Segment Start: Given records

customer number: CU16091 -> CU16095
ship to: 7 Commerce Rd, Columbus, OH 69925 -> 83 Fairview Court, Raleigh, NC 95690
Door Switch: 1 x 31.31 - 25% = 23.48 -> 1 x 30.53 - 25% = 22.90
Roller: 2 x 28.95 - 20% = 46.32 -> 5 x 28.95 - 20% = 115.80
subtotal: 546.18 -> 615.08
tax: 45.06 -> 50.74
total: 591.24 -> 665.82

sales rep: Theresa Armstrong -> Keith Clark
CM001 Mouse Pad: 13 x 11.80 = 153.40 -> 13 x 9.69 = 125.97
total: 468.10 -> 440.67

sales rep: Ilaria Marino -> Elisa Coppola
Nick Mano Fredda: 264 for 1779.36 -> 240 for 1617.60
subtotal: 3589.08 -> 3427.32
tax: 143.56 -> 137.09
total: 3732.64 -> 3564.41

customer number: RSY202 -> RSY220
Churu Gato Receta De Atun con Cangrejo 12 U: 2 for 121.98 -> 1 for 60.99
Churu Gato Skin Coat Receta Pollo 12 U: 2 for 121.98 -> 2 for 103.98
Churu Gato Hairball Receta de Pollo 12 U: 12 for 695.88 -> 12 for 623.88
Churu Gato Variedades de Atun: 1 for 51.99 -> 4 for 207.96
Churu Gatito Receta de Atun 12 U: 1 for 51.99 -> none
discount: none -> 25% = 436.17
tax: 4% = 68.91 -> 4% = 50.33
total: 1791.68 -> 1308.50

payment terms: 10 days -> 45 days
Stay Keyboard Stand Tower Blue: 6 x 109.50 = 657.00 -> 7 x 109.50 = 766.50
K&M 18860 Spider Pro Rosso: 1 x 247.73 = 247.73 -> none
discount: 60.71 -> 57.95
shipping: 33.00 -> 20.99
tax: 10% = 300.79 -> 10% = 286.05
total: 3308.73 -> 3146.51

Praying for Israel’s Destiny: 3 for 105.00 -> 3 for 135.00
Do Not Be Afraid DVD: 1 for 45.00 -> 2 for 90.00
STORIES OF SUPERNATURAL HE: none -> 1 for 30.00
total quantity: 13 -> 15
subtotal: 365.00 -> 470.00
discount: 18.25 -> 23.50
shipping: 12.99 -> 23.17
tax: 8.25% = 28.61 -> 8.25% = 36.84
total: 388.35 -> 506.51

Segment End: Given records

• **What you have to do**
Please show every line of the records that holds the word "Receta".

• **Written answer**
Churu Gato Receta De Atun con Cangrejo 12 U: 2 for 121.98 -> 1 for 60.99
Churu Gato Skin Coat Receta Pollo 12 U: 2 for 121.98 -> 2 for 103.98
Churu Gato Hairball Receta de Pollo 12 U: 12 for 695.88 -> 12 for 623.88
Churu Gatito Receta de Atun 12 U: 1 for 51.99 -> none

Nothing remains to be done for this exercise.